===== DATA SUPPLIED =====

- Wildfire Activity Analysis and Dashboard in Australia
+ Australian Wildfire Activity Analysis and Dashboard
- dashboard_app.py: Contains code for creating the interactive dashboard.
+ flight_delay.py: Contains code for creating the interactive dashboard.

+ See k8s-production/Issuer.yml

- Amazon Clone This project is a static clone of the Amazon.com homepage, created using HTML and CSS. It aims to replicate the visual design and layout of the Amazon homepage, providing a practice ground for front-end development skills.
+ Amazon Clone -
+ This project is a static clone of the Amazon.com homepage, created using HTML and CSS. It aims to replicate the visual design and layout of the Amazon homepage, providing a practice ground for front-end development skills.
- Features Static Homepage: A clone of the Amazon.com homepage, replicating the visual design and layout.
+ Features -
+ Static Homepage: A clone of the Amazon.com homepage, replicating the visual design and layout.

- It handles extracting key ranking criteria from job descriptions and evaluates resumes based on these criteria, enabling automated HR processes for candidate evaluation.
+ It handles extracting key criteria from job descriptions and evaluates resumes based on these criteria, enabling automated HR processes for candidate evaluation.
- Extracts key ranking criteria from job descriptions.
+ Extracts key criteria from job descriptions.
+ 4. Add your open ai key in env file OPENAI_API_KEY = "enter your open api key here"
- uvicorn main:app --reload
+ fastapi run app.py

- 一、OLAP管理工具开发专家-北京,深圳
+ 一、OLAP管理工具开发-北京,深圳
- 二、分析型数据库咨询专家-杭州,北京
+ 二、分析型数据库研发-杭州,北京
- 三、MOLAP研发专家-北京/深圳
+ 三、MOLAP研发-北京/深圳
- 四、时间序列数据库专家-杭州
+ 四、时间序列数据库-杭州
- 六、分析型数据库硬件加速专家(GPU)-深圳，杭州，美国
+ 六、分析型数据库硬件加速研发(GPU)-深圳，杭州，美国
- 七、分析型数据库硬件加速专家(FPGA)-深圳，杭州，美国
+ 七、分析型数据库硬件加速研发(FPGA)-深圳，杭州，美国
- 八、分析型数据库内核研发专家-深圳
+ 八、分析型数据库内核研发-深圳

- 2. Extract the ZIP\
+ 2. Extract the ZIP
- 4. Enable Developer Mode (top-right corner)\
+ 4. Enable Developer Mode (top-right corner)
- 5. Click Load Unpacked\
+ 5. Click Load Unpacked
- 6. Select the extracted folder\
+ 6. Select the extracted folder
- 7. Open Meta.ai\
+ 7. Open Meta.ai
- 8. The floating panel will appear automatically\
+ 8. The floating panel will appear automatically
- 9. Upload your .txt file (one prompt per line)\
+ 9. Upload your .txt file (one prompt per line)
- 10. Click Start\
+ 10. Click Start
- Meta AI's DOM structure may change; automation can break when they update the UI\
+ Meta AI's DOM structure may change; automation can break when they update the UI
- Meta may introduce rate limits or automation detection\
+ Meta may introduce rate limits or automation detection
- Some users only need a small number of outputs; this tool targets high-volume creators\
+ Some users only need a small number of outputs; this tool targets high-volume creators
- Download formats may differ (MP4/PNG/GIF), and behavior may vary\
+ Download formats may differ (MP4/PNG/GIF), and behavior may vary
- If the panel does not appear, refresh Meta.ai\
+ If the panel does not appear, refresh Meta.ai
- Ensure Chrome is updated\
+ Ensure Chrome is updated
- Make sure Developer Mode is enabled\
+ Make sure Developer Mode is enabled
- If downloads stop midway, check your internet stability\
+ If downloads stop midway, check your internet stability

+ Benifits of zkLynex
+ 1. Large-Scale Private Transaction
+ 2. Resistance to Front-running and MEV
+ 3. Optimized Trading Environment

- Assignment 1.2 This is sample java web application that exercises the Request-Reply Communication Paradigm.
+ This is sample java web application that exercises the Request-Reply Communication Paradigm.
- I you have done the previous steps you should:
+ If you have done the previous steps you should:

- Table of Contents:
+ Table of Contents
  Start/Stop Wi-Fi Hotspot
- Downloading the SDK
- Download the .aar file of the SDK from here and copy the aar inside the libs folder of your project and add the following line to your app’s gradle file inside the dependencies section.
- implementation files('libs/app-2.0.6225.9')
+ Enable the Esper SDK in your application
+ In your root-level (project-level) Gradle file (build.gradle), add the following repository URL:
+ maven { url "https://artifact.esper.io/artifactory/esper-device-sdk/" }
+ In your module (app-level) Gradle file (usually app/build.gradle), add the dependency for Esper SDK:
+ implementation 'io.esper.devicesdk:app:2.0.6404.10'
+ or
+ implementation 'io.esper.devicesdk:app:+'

=====

TASK GOAL: Retype exactly the lines above, from the one with "4. Add your" through the one with "- Download formats", inclusive.

EXERCISE OUTPUT:
+ 4. Add your open ai key in env file OPENAI_API_KEY = "enter your open api key here"
- uvicorn main:app --reload
+ fastapi run app.py

- 一、OLAP管理工具开发专家-北京,深圳
+ 一、OLAP管理工具开发-北京,深圳
- 二、分析型数据库咨询专家-杭州,北京
+ 二、分析型数据库研发-杭州,北京
- 三、MOLAP研发专家-北京/深圳
+ 三、MOLAP研发-北京/深圳
- 四、时间序列数据库专家-杭州
+ 四、时间序列数据库-杭州
- 六、分析型数据库硬件加速专家(GPU)-深圳，杭州，美国
+ 六、分析型数据库硬件加速研发(GPU)-深圳，杭州，美国
- 七、分析型数据库硬件加速专家(FPGA)-深圳，杭州，美国
+ 七、分析型数据库硬件加速研发(FPGA)-深圳，杭州，美国
- 八、分析型数据库内核研发专家-深圳
+ 八、分析型数据库内核研发-深圳

- 2. Extract the ZIP\
+ 2. Extract the ZIP
- 4. Enable Developer Mode (top-right corner)\
+ 4. Enable Developer Mode (top-right corner)
- 5. Click Load Unpacked\
+ 5. Click Load Unpacked
- 6. Select the extracted folder\
+ 6. Select the extracted folder
- 7. Open Meta.ai\
+ 7. Open Meta.ai
- 8. The floating panel will appear automatically\
+ 8. The floating panel will appear automatically
- 9. Upload your .txt file (one prompt per line)\
+ 9. Upload your .txt file (one prompt per line)
- 10. Click Start\
+ 10. Click Start
- Meta AI's DOM structure may change; automation can break when they update the UI\
+ Meta AI's DOM structure may change; automation can break when they update the UI
- Meta may introduce rate limits or automation detection\
+ Meta may introduce rate limits or automation detection
- Some users only need a small number of outputs; this tool targets high-volume creators\
+ Some users only need a small number of outputs; this tool targets high-volume creators
- Download formats may differ (MP4/PNG/GIF), and behavior may vary\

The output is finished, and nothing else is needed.